What the task requires
In your copy of the records, include every word exactly and no pictures.

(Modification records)
Content starts
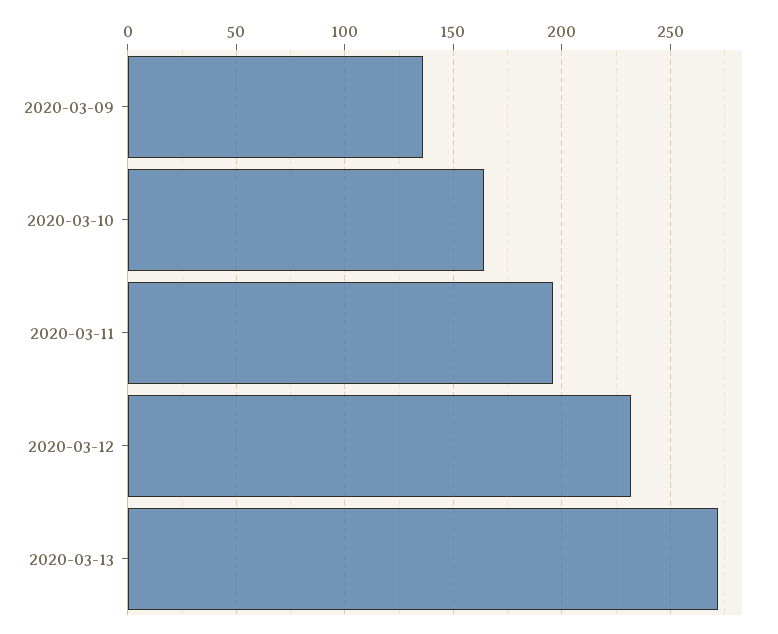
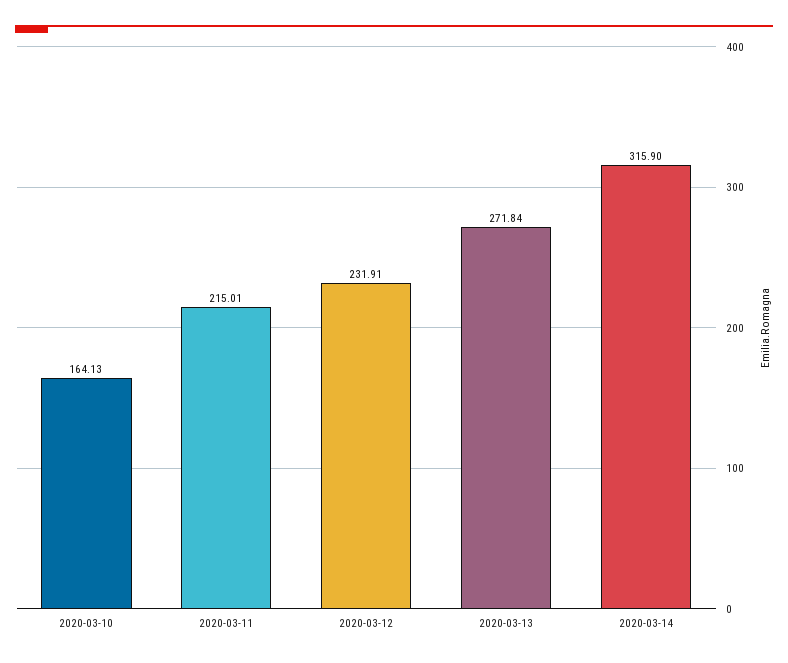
2020-03-09: 135 -> none
2020-03-11: 195 -> 215.01
2020-03-14: none -> 315.9

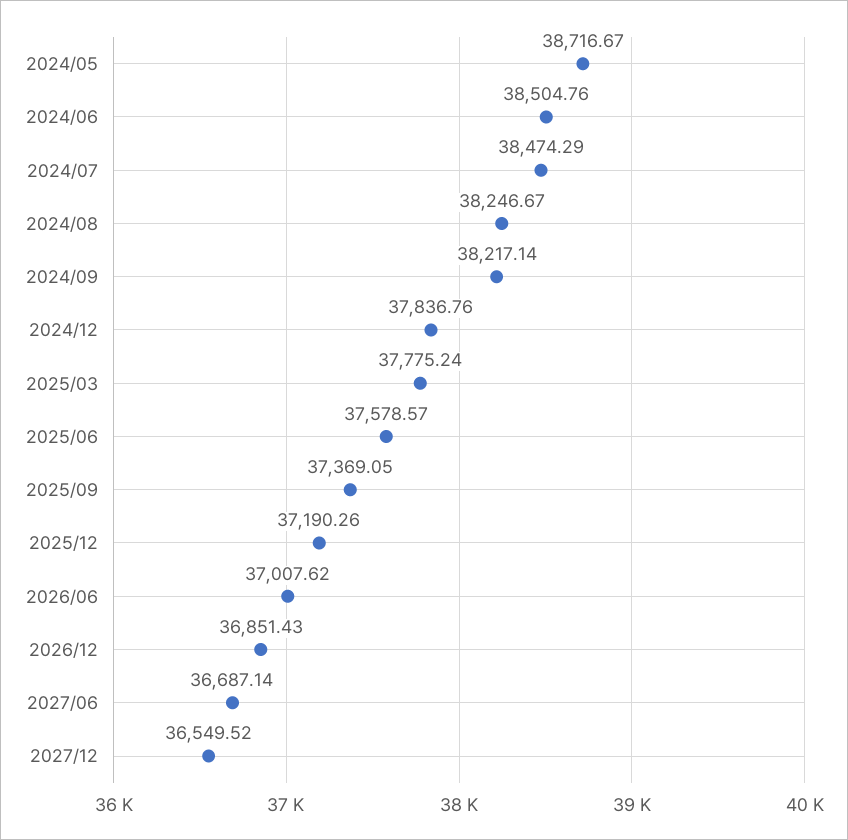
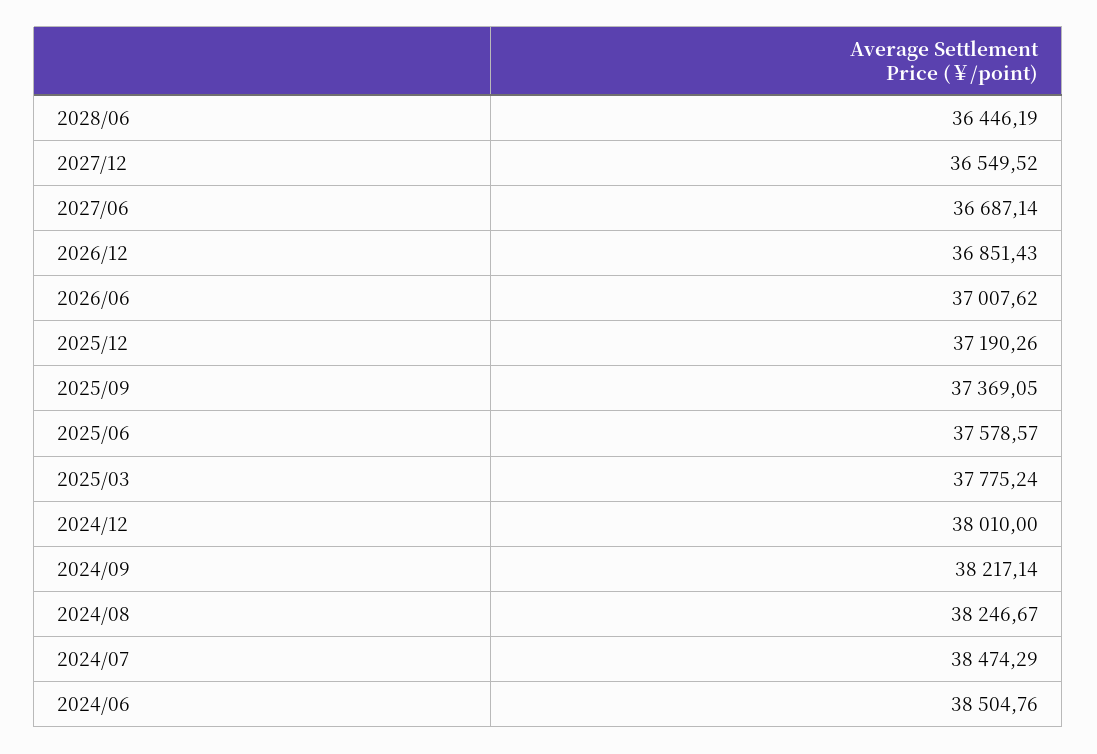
2024/05: 38716.67 -> none
2024/12: 37836.76 -> 38010
2028/06: none -> 36446.19

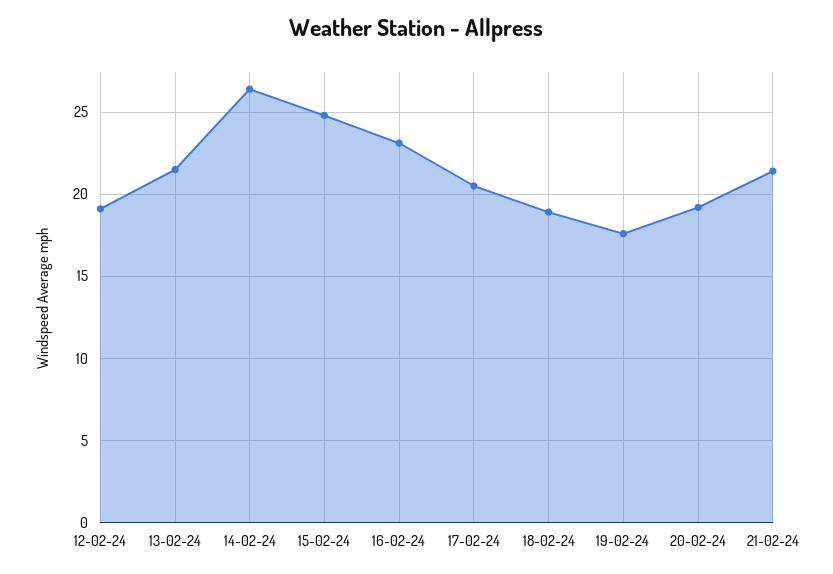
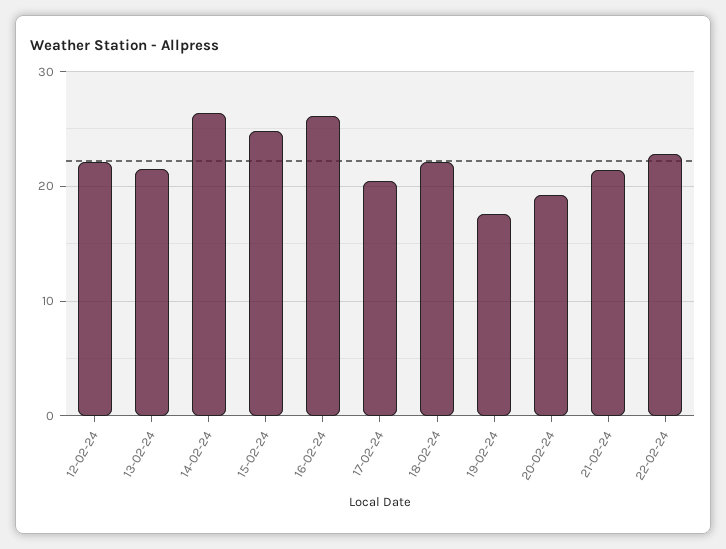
12-02-24: 19 -> 22
16-02-24: 23 -> 26
18-02-24: 19 -> 22
22-02-24: none -> 23

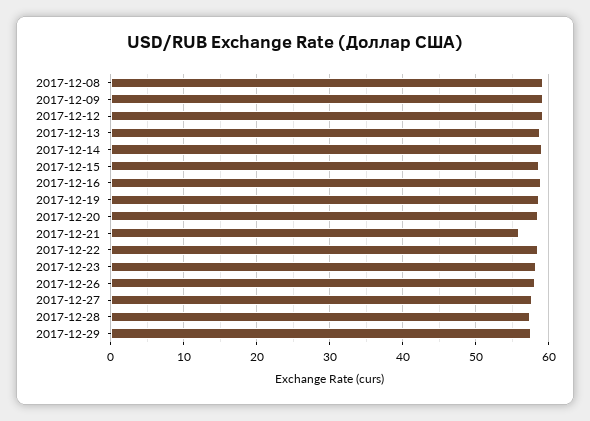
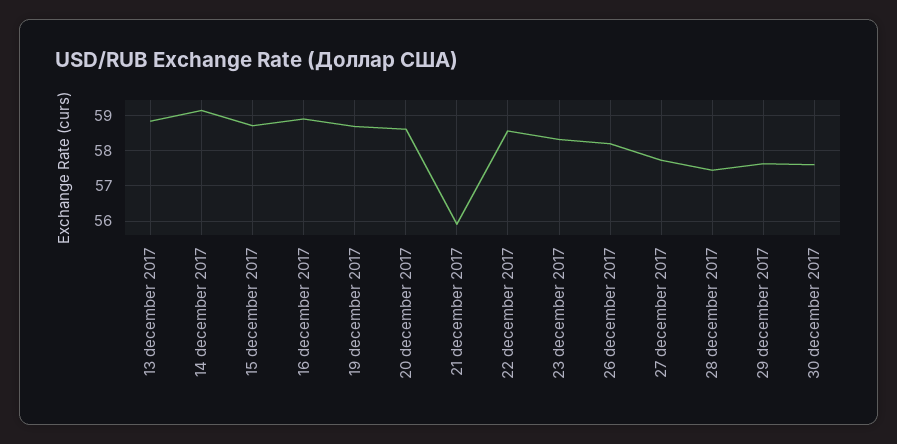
2017-12-08: 59 -> none
2017-12-09: 59 -> none
2017-12-12: 59 -> none
30 december 2017: none -> 57.6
Content ends
Exercise result
2020-03-09: 135 -> none
2020-03-11: 195 -> 215.01
2020-03-14: none -> 315.9

2024/05: 38716.67 -> none
2024/12: 37836.76 -> 38010
2028/06: none -> 36446.19

12-02-24: 19 -> 22
16-02-24: 23 -> 26
18-02-24: 19 -> 22
22-02-24: none -> 23

2017-12-08: 59 -> none
2017-12-09: 59 -> none
2017-12-12: 59 -> none
30 december 2017: none -> 57.6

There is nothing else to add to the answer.